No hashes starting with 'e', 't', 'o' or 'u' in /nix/store?

I don’t have any hashes in my nix store that starts with one of those letters ['e','o','t','u']. I checked a few nixos machines of mine and found out that they’re the same. I checked both MacOS and Linux machines. Do you have any idea about whats going on with nix store hashing?
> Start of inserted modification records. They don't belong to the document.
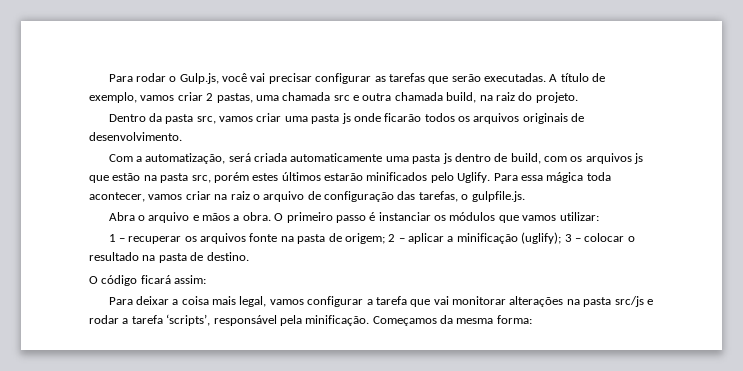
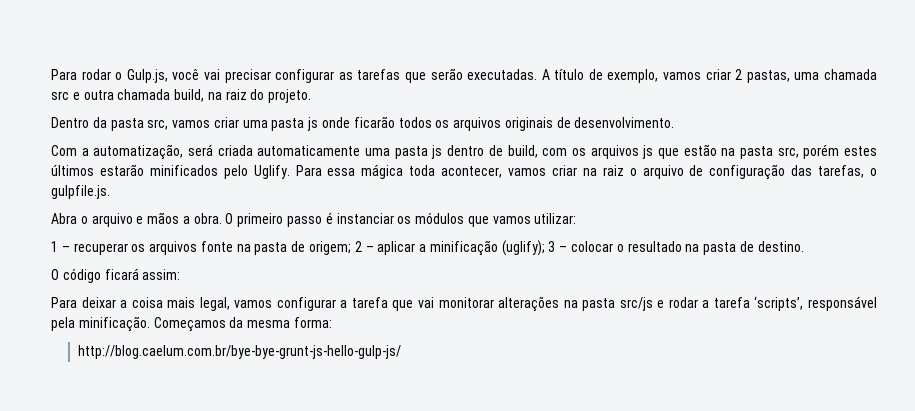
(532, 319) none -> [77,345,401,359] // http://blog.caelum.com.br/bye-bye-grunt-js-hello-gulp-js/

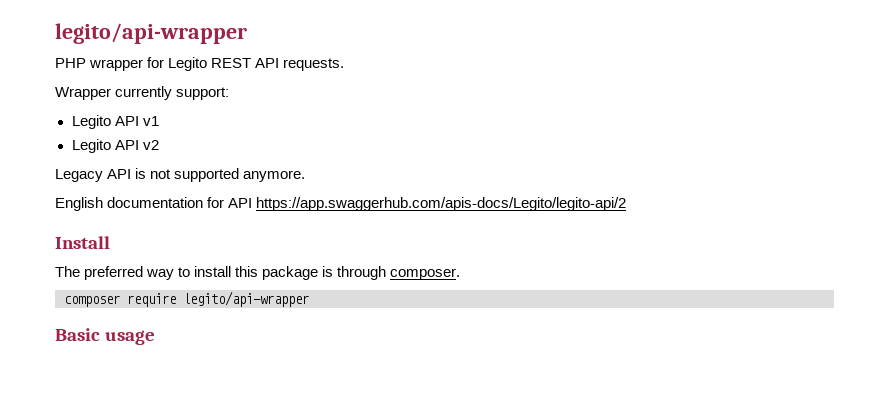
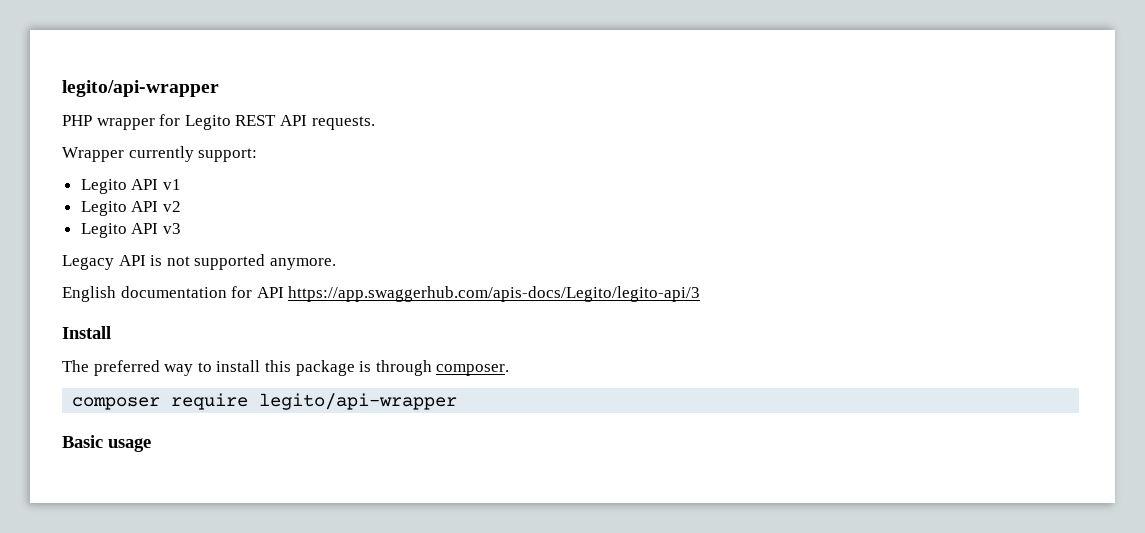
(159, 145) none -> [80,223,181,238] // Legito API v3
[256,197,627,211] https://app.swaggerhub.com/apis-docs/Legito/legito-api/2 -> [288,286,701,302] https://app.swaggerhub.com/apis-docs/Legito/legito-api/3

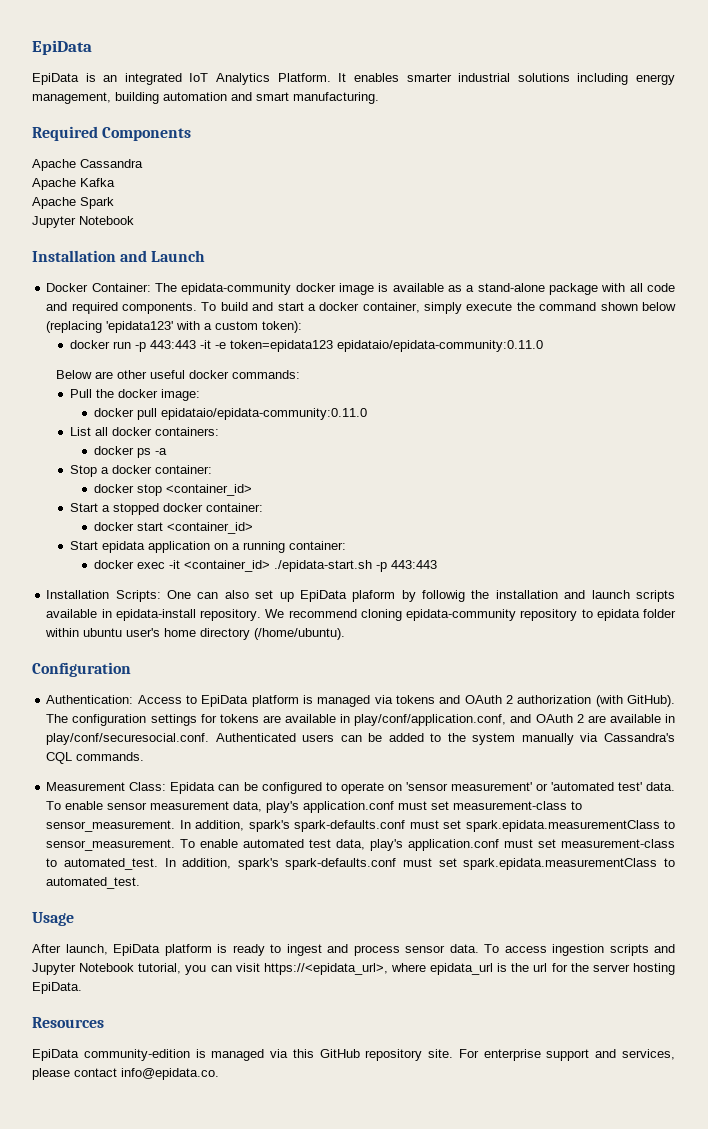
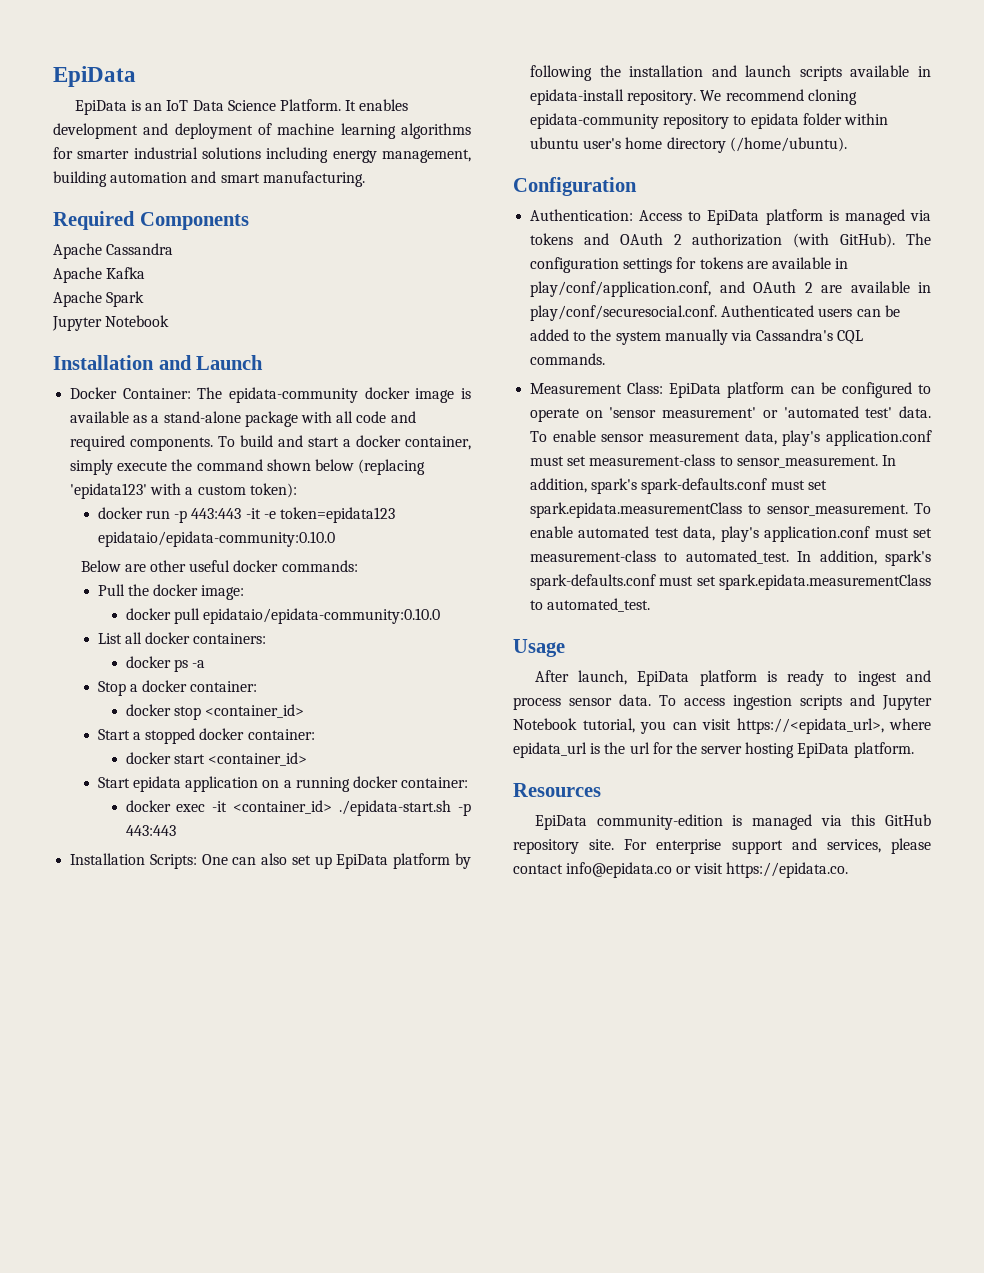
[124,73,399,85] integrated IoT Analytics Platform. It enables -> [166,99,409,111] [53,123,471,139] [53,147,73,159] IoT Data Science Platform. It enables development and deployment of machine learning algorithms for
[336,340,543,352] epidataio/epidata-community:0.11.0 -> [97,531,335,547] epidataio/epidata-community:0.10.0
[160,408,367,420] epidataio/epidata-community:0.11.0 -> [202,608,440,624] epidataio/epidata-community:0.10.0
(285, 547) none -> [352,776,398,788] docker
[352,590,466,602] plaform by followig -> [393,853,471,869] [530,65,593,81] platform by following
[170,782,216,794] Epidata -> [669,382,785,398] EpiData platform
[32,982,82,994] EpiData. -> [797,742,914,758] EpiData platform.
[121,1068,219,1080] info@epidata.co. -> [566,862,848,878] info@epidata.co or visit https://epidata.co.

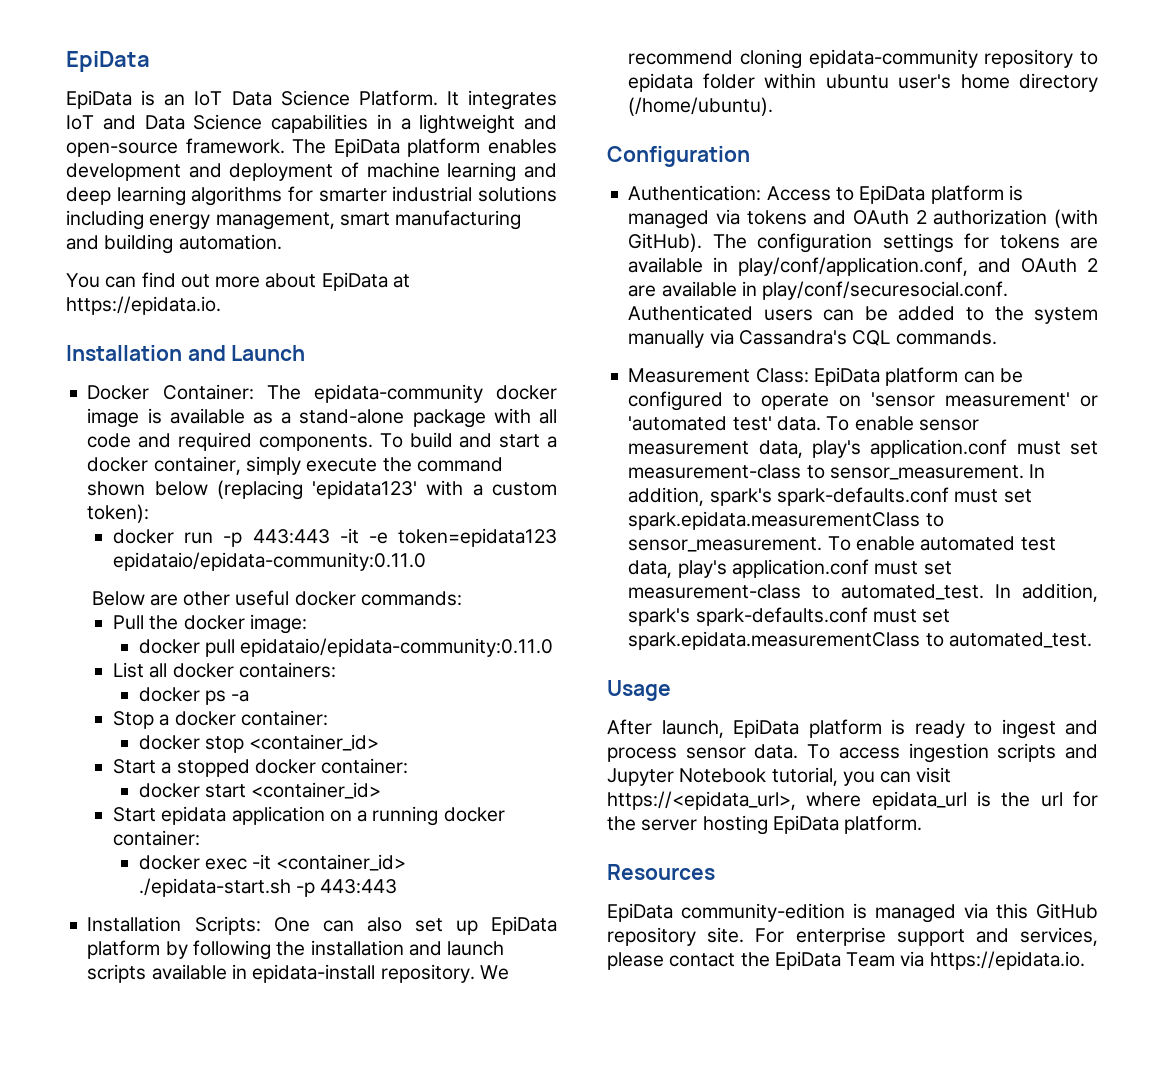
(357, 105) none -> [468,90,557,110] [66,114,557,134] [66,138,481,157] integrates IoT and Data Science capabilities in a lightweight and open-source framework. The EpiData platform
(396, 131) none -> [524,163,557,178] [66,186,186,206] and deep learning
[53,171,365,187] [53,211,249,230] [53,243,174,259] [53,267,146,283] [53,291,145,307] [52,315,170,331] building automation and smart manufacturing. // Required Components // Apache Cassandra // Apache Kafka // Apache Spark // Jupyter Notebook -> [339,210,522,230] [66,234,282,254] [66,272,410,291] [66,296,221,315] smart manufacturing and building automation. // You can find out more about EpiData at https://epidata.io.
[97,531,335,547] epidataio/epidata-community:0.10.0 -> [113,552,427,571] epidataio/epidata-community:0.11.0
[202,608,440,624] epidataio/epidata-community:0.10.0 -> [240,638,554,657] epidataio/epidata-community:0.11.0
[566,862,848,878] info@epidata.co or visit https://epidata.co. -> [740,951,1085,970] the EpiData Team via https://epidata.io.

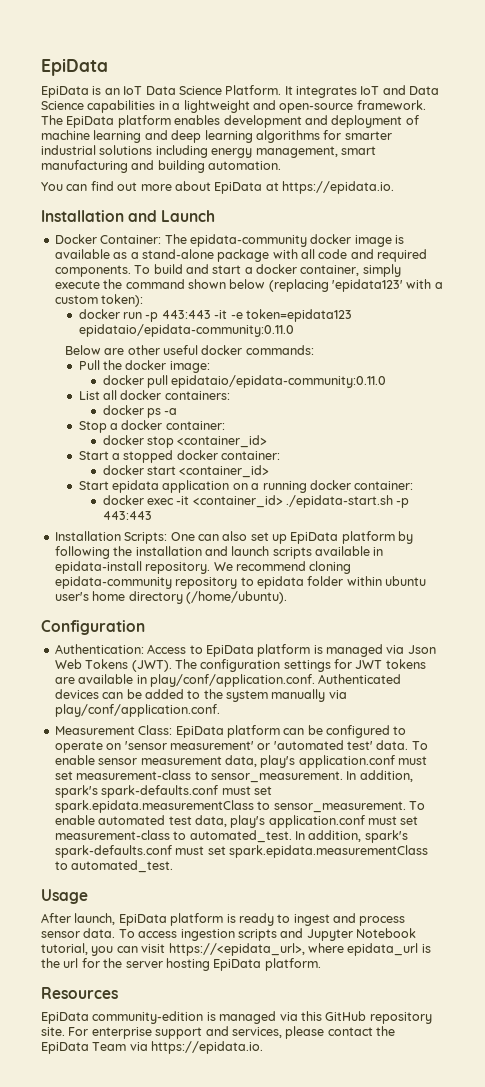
[746,209,1098,228] [628,233,703,252] tokens and OAuth 2 authorization (with GitHub). -> [407,645,436,654] [54,659,172,672] Json Web Tokens (JWT).
(990, 241) none -> [355,660,383,669] JWT
[738,257,1098,276] [628,281,1009,300] [628,305,813,321] play/conf/application.conf, and OAuth 2 are available in play/conf/securesocial.conf. Authenticated users -> [149,674,402,687] [54,689,99,699] play/conf/application.conf. Authenticated devices
[738,330,997,346] Cassandra's CQL commands. -> [54,704,220,717] play/conf/application.conf.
% for i in {{a..z},{0..9}}; do echo -n "Number of hashes starting with letter '$i' " ; ls | grep -e "^$i.*"| wc -l; done
Number of hashes starting with letter 'a'     285
Number of hashes starting with letter 'b'     274
Number of hashes starting with letter 'c'     314
Number of hashes starting with letter 'd'     289
Number of hashes starting with letter 'e'       0
Number of hashes starting with letter 'f'     288
Number of hashes starting with letter 'g'     314
Number of hashes starting with letter 'h'     293
Number of hashes starting with letter 'i'     287
Number of hashes starting with letter 'j'     279
Number of hashes starting with letter 'k'     299
Number of hashes starting with letter 'l'     310
Number of hashes starting with letter 'm'     280
Number of hashes starting with letter 'n'     282
Number of hashes starting with letter 'o'       0
Number of hashes starting with letter 'p'     260
Number of hashes starting with letter 'q'     326
Number of hashes starting with letter 'r'     264
Number of hashes starting with letter 's'     337
Number of hashes starting with letter 't'       0
Number of hashes starting with letter 'u'       0
Number of hashes starting with letter 'v'     285
Number of hashes starting with letter 'w'     300
Number of hashes starting with letter 'x'     262
Number of hashes starting with letter 'y'     278
Number of hashes starting with letter 'z'     325
Number of hashes starting with letter '0'     292
Number of hashes starting with letter '1'     291
Number of hashes starting with letter '2'     282
Number of hashes starting with letter '3'     293
Number of hashes starting with letter '4'     287
Number of hashes starting with letter '5'     300
Number of hashes starting with letter '6'     283
Number of hashes starting with letter '7'     275
Number of hashes starting with letter '8'     309
Number of hashes starting with letter '9'     312
1 Like

Huh, curious, absolutely the same for me.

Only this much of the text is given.